Wednesday, October 19, 2016

Anti-bullying research (Learning to Be Human)

Note: This post deals with my game, Learning to Be Human. As such, it will contain spoilers.

The bullying problems and their solutions needed to be portrayed accurately in order for the game to be at all effective. This meant research into how bullying works, and what can be done to stop bullies and empower victims.

As far as helping the victims of bulling, I have spent a lot of time researching and helping with regards to forming healthy relationships. I volunteered for the National Domestic Violence Hotline, specifically in a section dedicated to helping callers with unhealthy relationships - both romantic and otherwise. There I learned just how key it is to offer support, encouragement, and self-empowerment to those people who are suffering from an unhealthy relationship. I learned which behaviors are unhelpful: excusing the negative behavior, demanding the victim change their behavior, or even offering unsolicited advice are all ways that can make victims feel even more boxed in. The best a helping friend can do is make it clear they don't like the situation while still offering support. It's up to the victim to determine when it is safe and reasonable to make changes, and it's important to signal that victims have control over their own lives and decisions.

I incorporated this into Learning to Be Human by making it so that the android only gave advice to victims when the advice was asked for. I made sure that the advice empowered the victim, and offered possible solutions instead of definite commands. And I never once allowed players to downplay or dismiss the victim's concerns. (Note that this dynamic might play out a little differently if a teacher had been involved.)

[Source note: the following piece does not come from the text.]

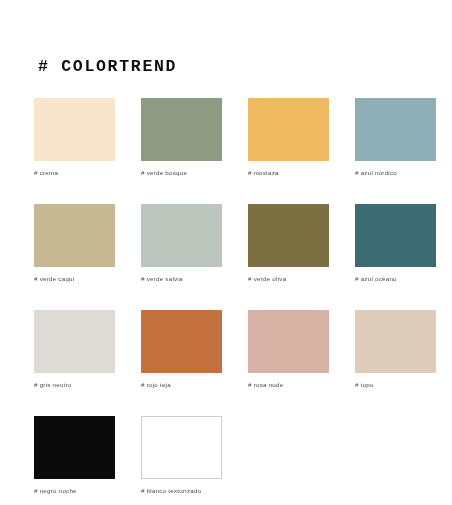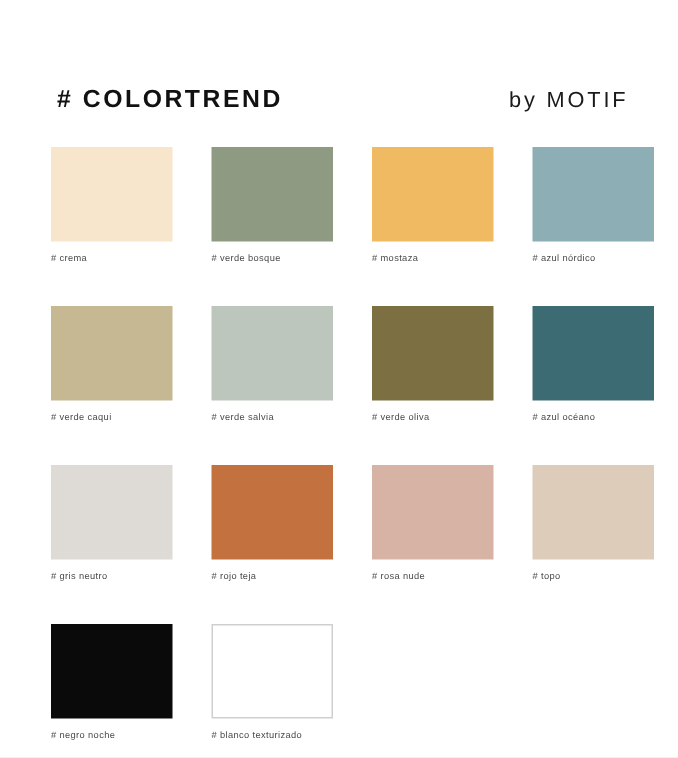"# COLORTREND" .title { font-family: none -> Liberation Mono, monospace }
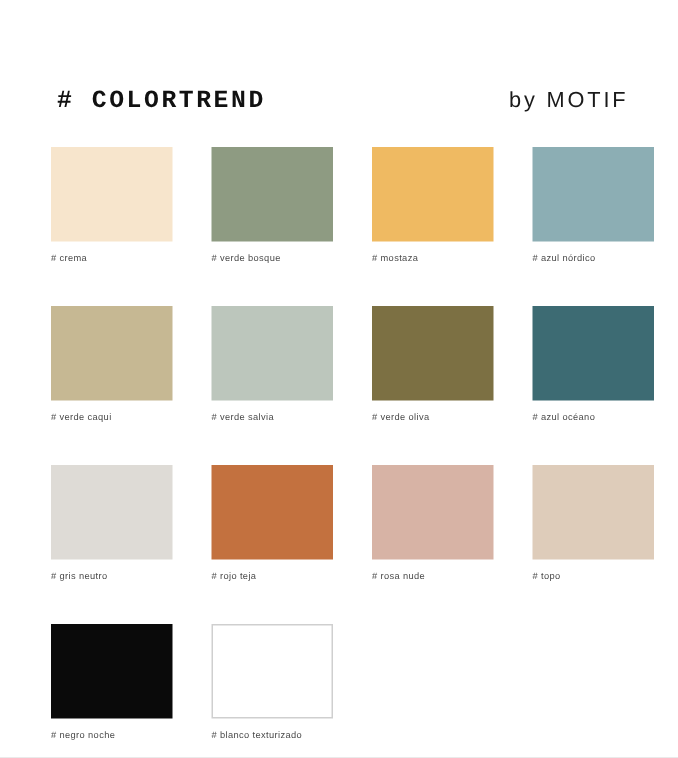"by MOTIF" div.byline { html: <div>by MOTIF</div> -> none }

There are two important aspects in addressing the problems from the bully's side. The Android gave the bullies advice on how to change, but in order for players to listen to and internalize that advice, I knew they had to identify with the bullies first, or else it wouldn't seem relevant. Second, the advice to the bullies had to be actually good advice.

I tackled identifying with the bullies first and foremost. If the player couldn't put themselves in the bully's shoes, then they wouldn't pay attention to the advice and solutions. The players would rationalize that they don't need the advice, because it doesn't apply to them. I didn't want that to happen. This is actually a common problem in games: the enemies are painted as a one-dimensional evil (Nazis, evil space invaders, Orcs), which then allows the protagonist plenty of moral leeway while still considering themselves heroic. The most obvious example is the hero-controlled torture scene in Wolfenstein: The New Order. The cruelty towards the torture victim is supposedly justified, because in this game the enemies are so evil that they aren't human, and so don't deserve human empathy. But that sends the exactly backwards message.

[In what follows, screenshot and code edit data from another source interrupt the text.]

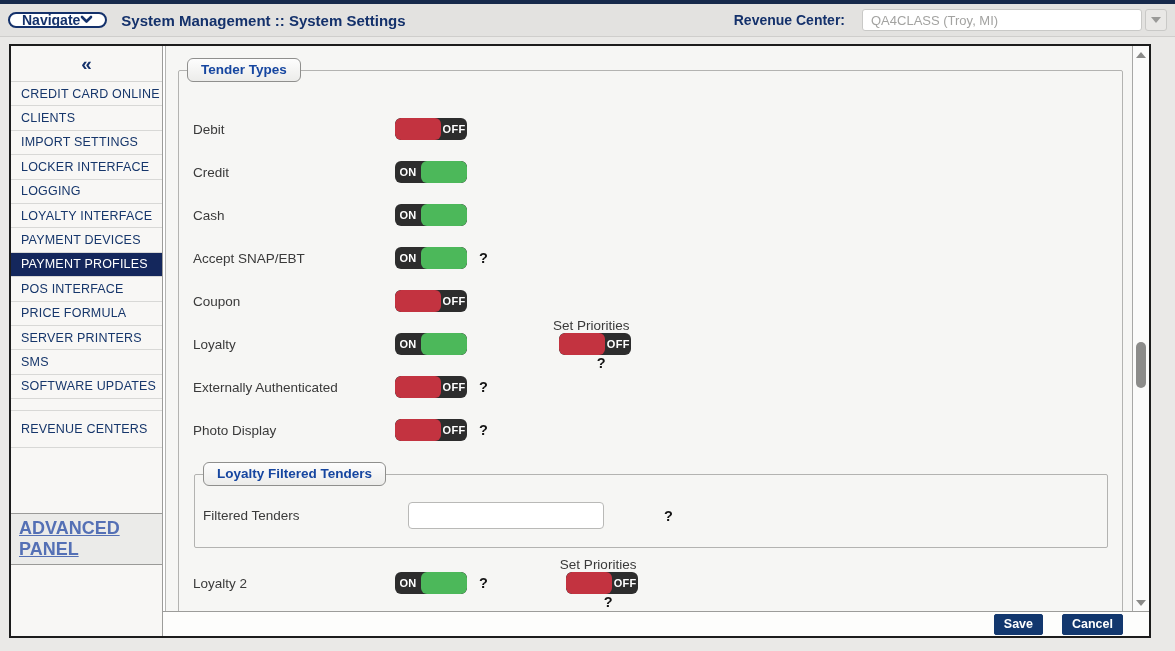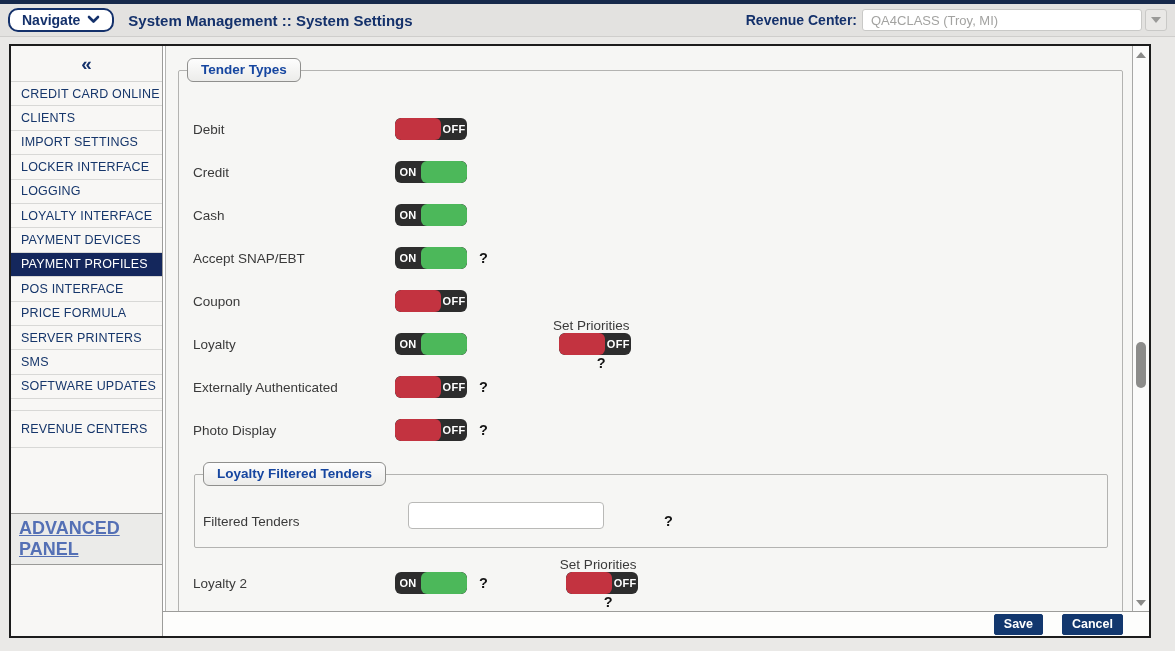"Navigate" .nav-btn { gap: 7px -> none; height: 24px -> 16px }
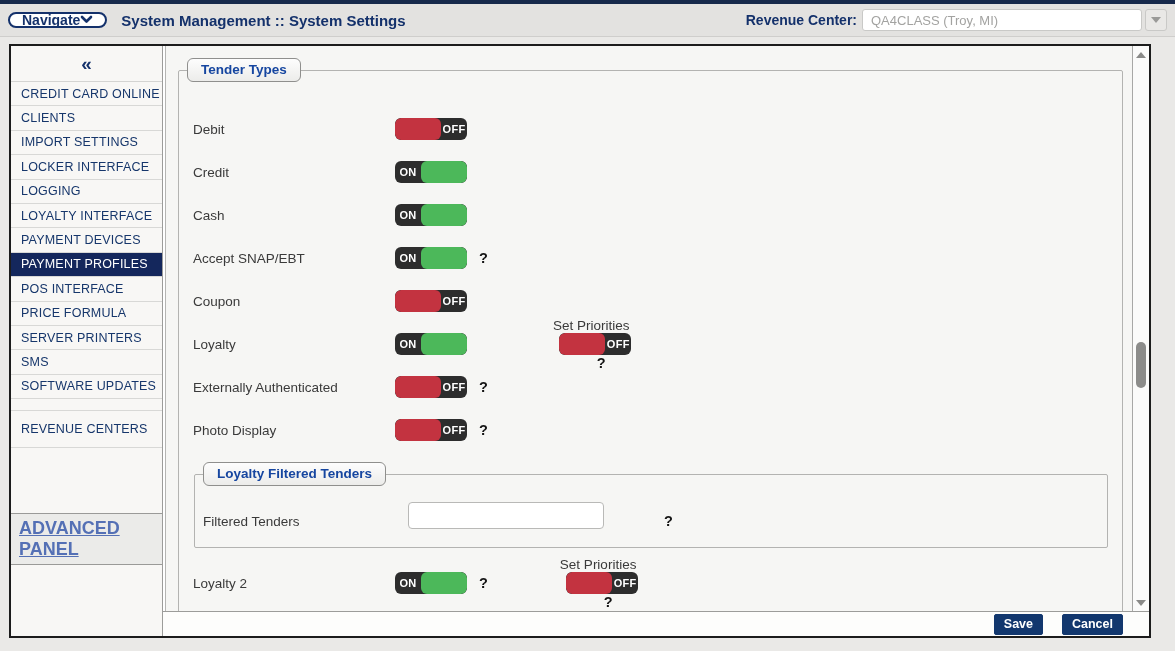"Revenue Center:" .rc-label { margin-right: 5px -> 17px }
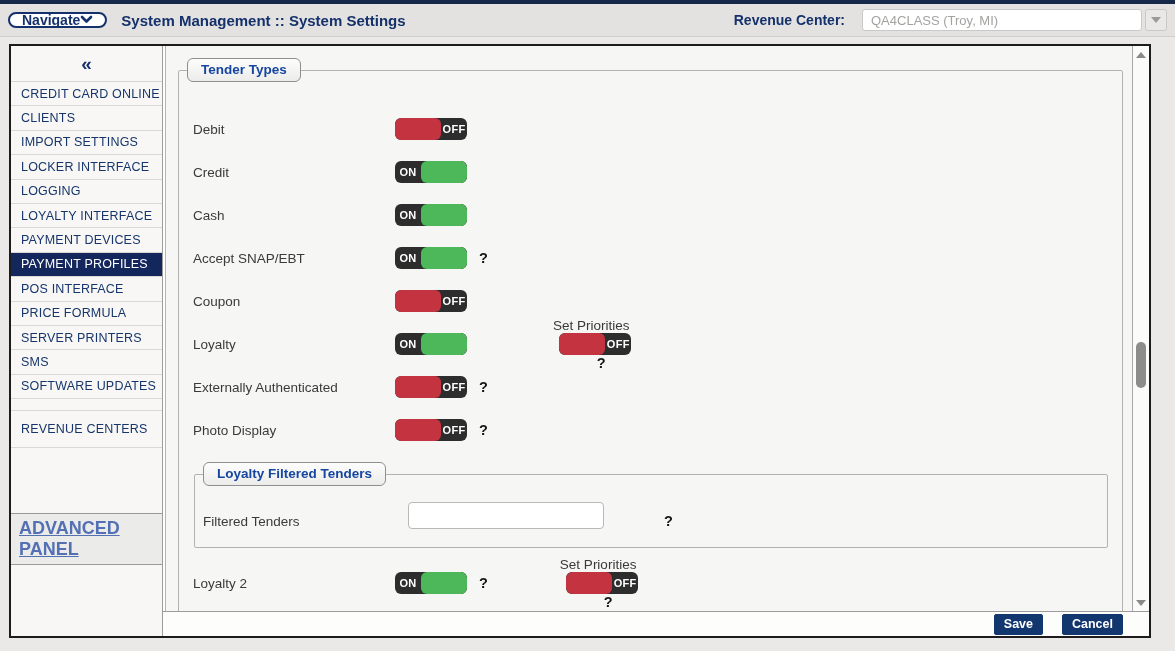"Filtered Tenders" .ft-row { align-items: flex-end -> center }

That is why I focused on creating empathy and rapport with the bullies in Learning to Be Human. I made sure that the bullies seemed approachable, friendly, and caring towards the player. One of the bullies lashes out, but only because someone damaged the android. Another bully just wants to fit in and have friends. They are not monsters, or cruel, or bad people. They are just people who have made some poor decisions. And those poor decisions can be corrected.

There is a specific way to discuss correcting those poor decisions that helps. The trick here is to approach the problem from a non-judgmental, problem-solving mood. By offering opportunities for change, instead of demanding change, the bully has a better chance of agreeing with, internalizing, and implementing changes. Obviously, some hard-enforced rules are necessary around the issue of bullying, but encouraging empathy and personal change are important.

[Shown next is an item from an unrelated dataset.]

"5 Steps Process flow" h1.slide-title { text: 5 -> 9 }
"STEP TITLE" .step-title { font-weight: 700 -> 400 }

To do this effectively in Learning to Be Human, I made sure that the android asked curious questions instead of passing judgment. In fact, some opportunities for passing judgment were expressly disallowed. This was in part because if the player had approached the bully judgmentally, the bully would have reacted negatively, as though personally insulted, and would have dismissed any advice. Instead of dictating changes, the android had a discussion with the bully, and discussed strategies for change. The android listened to the bully's concerns, and offered solutions for those, too.

All of this came together in a story where anti-bullying stories were strongly encouraged in ways that create empathy and understanding, for everyone involved.